Los datos hablan por sí solos. Con 172,5 metros, la torre convierte la Sagrada Familia en el templo cristiano más alto del mundo: medio metro menos que Montjuïc, porque Gaudí no quiso que la obra del hombre superase a la obra de Dios. Es la decimoctava torre del conjunto —doce dedicadas a los apóstoles, de las que faltan cuatro por construir; cuatro a los evangelistas; una a María— y se alza sobre el crucero, sostenida por los árboles de columnas de la nave central. La corona una cruz blanca de cuatro brazos de 17 metros, el equivalente a un edificio de cinco plantas, concebida para dibujar siempre una cruz se mire desde donde se mire.

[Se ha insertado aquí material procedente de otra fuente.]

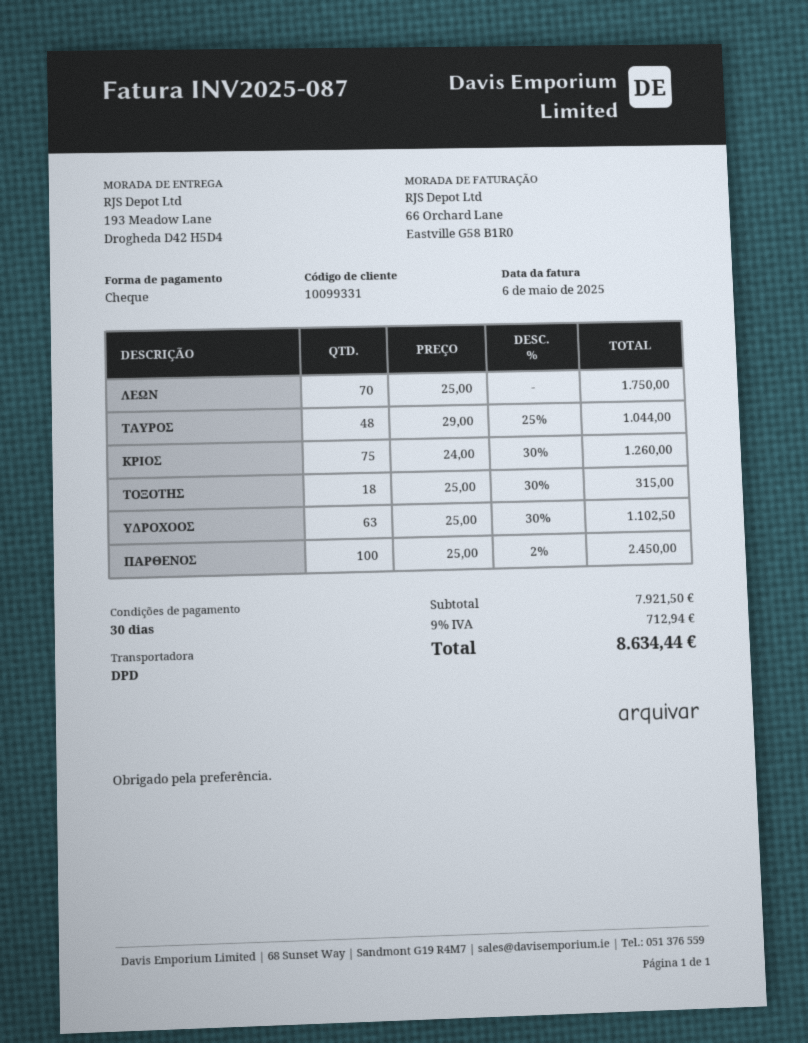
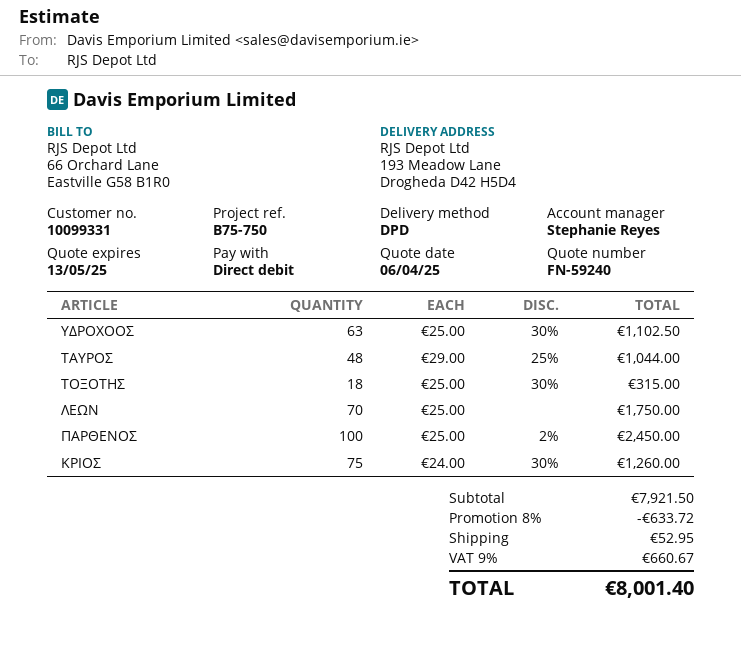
payment method: cheque -> direct debit
discount: none -> 8% = 633.72
shipping: none -> 52.95
tax: 9% = 712.94 -> 9% = 660.67
total: 8634.44 -> 8001.40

Acristalada y visitable, no se abrirá al público hasta 2028, cuando se complete el ascensor interior; el último tramo habrá que subirlo a pie, para que «quienes lleguen a la luz deban hacer un esfuerzo final».
La inauguración culminó ya de noche con un espectáculo de luz y música creado para la ocasión —jugando con el elemento gaudiniano por excelencia— y un dibujo del rostro de Gaudí trazado por drones sobre el cielo de Barcelona, ante otros 4.000 asistentes en el exterior.
León XIV es ya el tercer Papa que visita el ícono de Barcelona, tras Juan Pablo II y la consagración del templo como basílica por Benedicto XVI en 2010. Completada la torre central, la Junta Constructora encara ahora la última gran etapa: la fachada de la Gloria, que espera culminar en una década. Cuando le preguntaban por la lentitud de las obras, Gaudí respondía con aquella sorna santa: «Mi cliente no tiene prisa». Cien años después de su muerte, su cliente ha enviado a su Vicario a bendecir la torre que lleva su nombre.